GOAL OF THE EXERCISE = Write out every line of the material as it stands, apart from the pictures.

RECORDS SHOWN =
------------------------------------------------------------
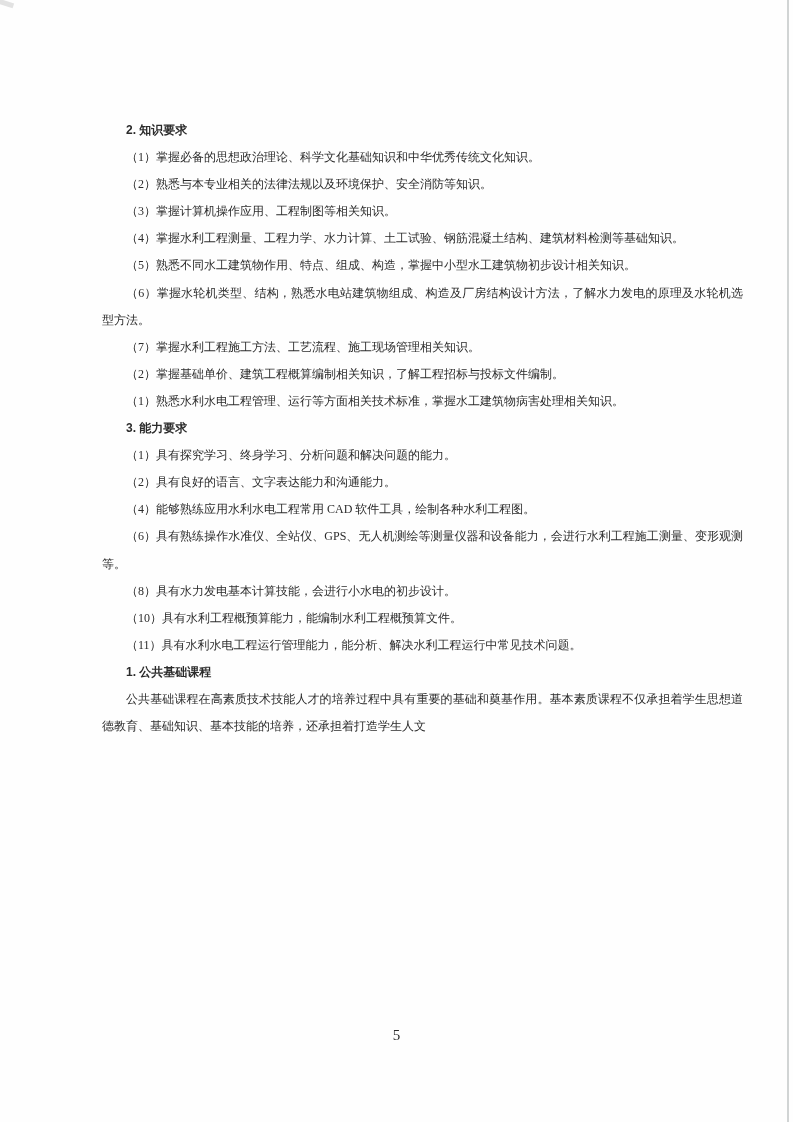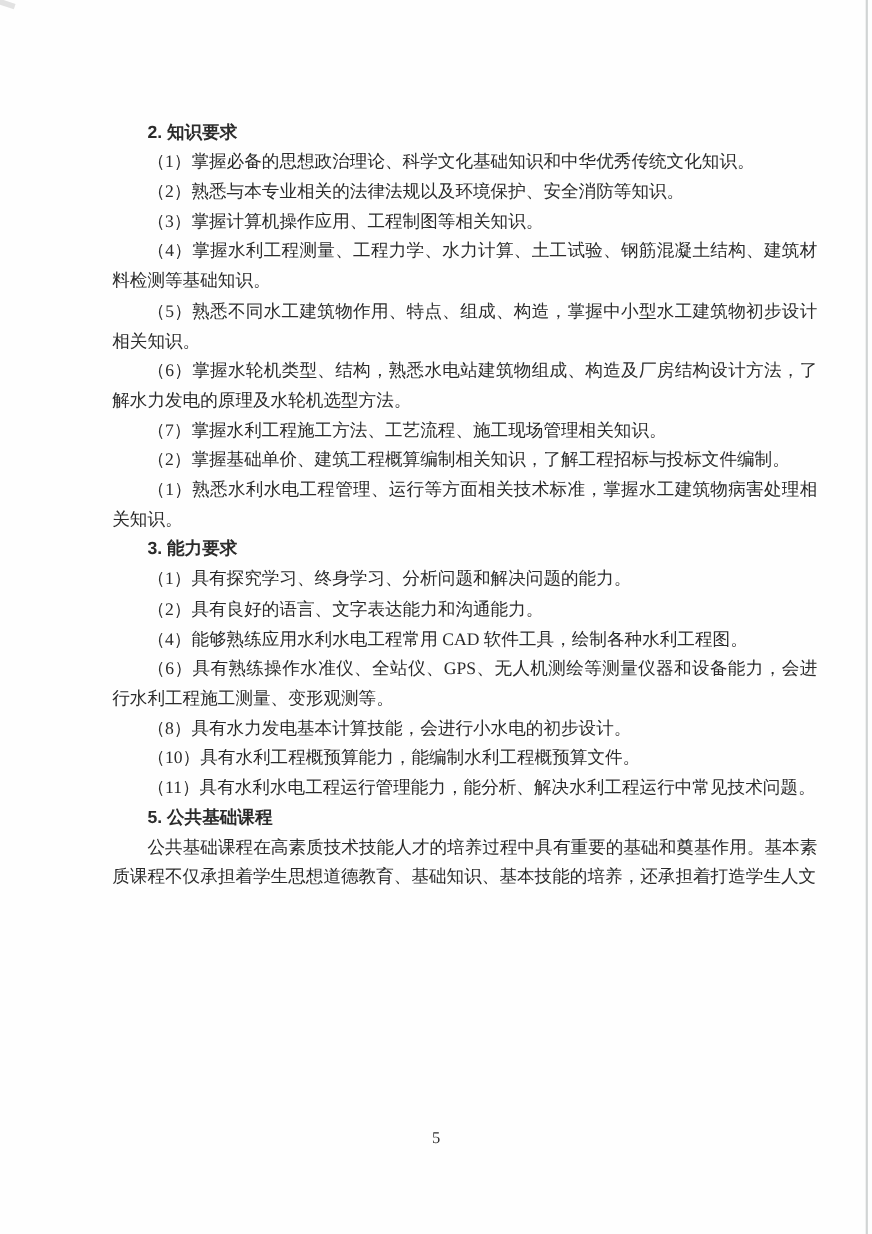--- a/index.html
+++ b/index.html
@@ -22,10 +22,10 @@
   .content {
     position: absolute;
     left: 102px;
-    top: 107px;
+    top: 117px;
     width: 641px;
     color: var(--text-color);
-    font-size: 16px;
+    font-size: 12px;
     line-height: 27.1px;
   }
   .para {

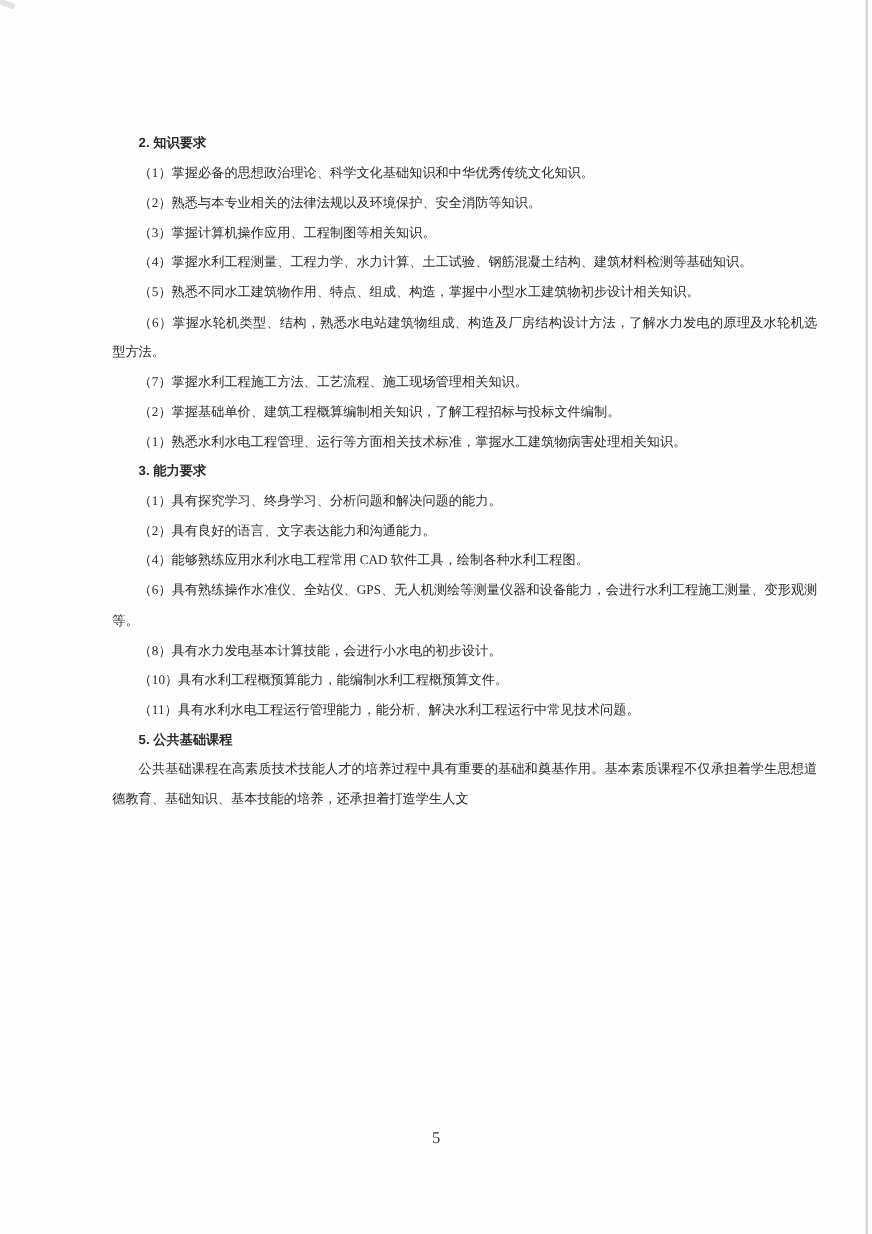--- a/index.html
+++ b/index.html
@@ -95,7 +95,7 @@
     <p class="para body">（8）具有水力发电基本计算技能，会进行小水电的初步设计。</p>
     <p class="para body">（10）具有水利工程概预算能力，能编制水利工程概预算文件。</p>
     <p class="para body">（11）具有水利水电工程运行管理能力，能分析、解决水利工程运行中常见技术问题。</p>
-    <p class="para heading">5. 公共基础课程</p>
+    <p class="para heading">1. 公共基础课程</p>
     <p class="para body">公共基础课程在高素质技术技能人才的培养过程中具有重要的基础和奠基作用。基本素质课程不仅承担着学生思想道德教育、基础知识、基本技能的培养，还承担着打造学生人文</p>
   </main>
------------------------------------------------------------
OUTPUT FOR THIS EXERCISE =
--- a/index.html
+++ b/index.html
@@ -22,10 +22,10 @@
   .content {
     position: absolute;
     left: 102px;
-    top: 107px;
+    top: 117px;
     width: 641px;
     color: var(--text-color);
-    font-size: 16px;
+    font-size: 12px;
     line-height: 27.1px;
   }
   .para {

--- a/index.html
+++ b/index.html
@@ -95,7 +95,7 @@
     <p class="para body">（8）具有水力发电基本计算技能，会进行小水电的初步设计。</p>
     <p class="para body">（10）具有水利工程概预算能力，能编制水利工程概预算文件。</p>
     <p class="para body">（11）具有水利水电工程运行管理能力，能分析、解决水利工程运行中常见技术问题。</p>
-    <p class="para heading">5. 公共基础课程</p>
+    <p class="para heading">1. 公共基础课程</p>
     <p class="para body">公共基础课程在高素质技术技能人才的培养过程中具有重要的基础和奠基作用。基本素质课程不仅承担着学生思想道德教育、基础知识、基本技能的培养，还承担着打造学生人文</p>
   </main>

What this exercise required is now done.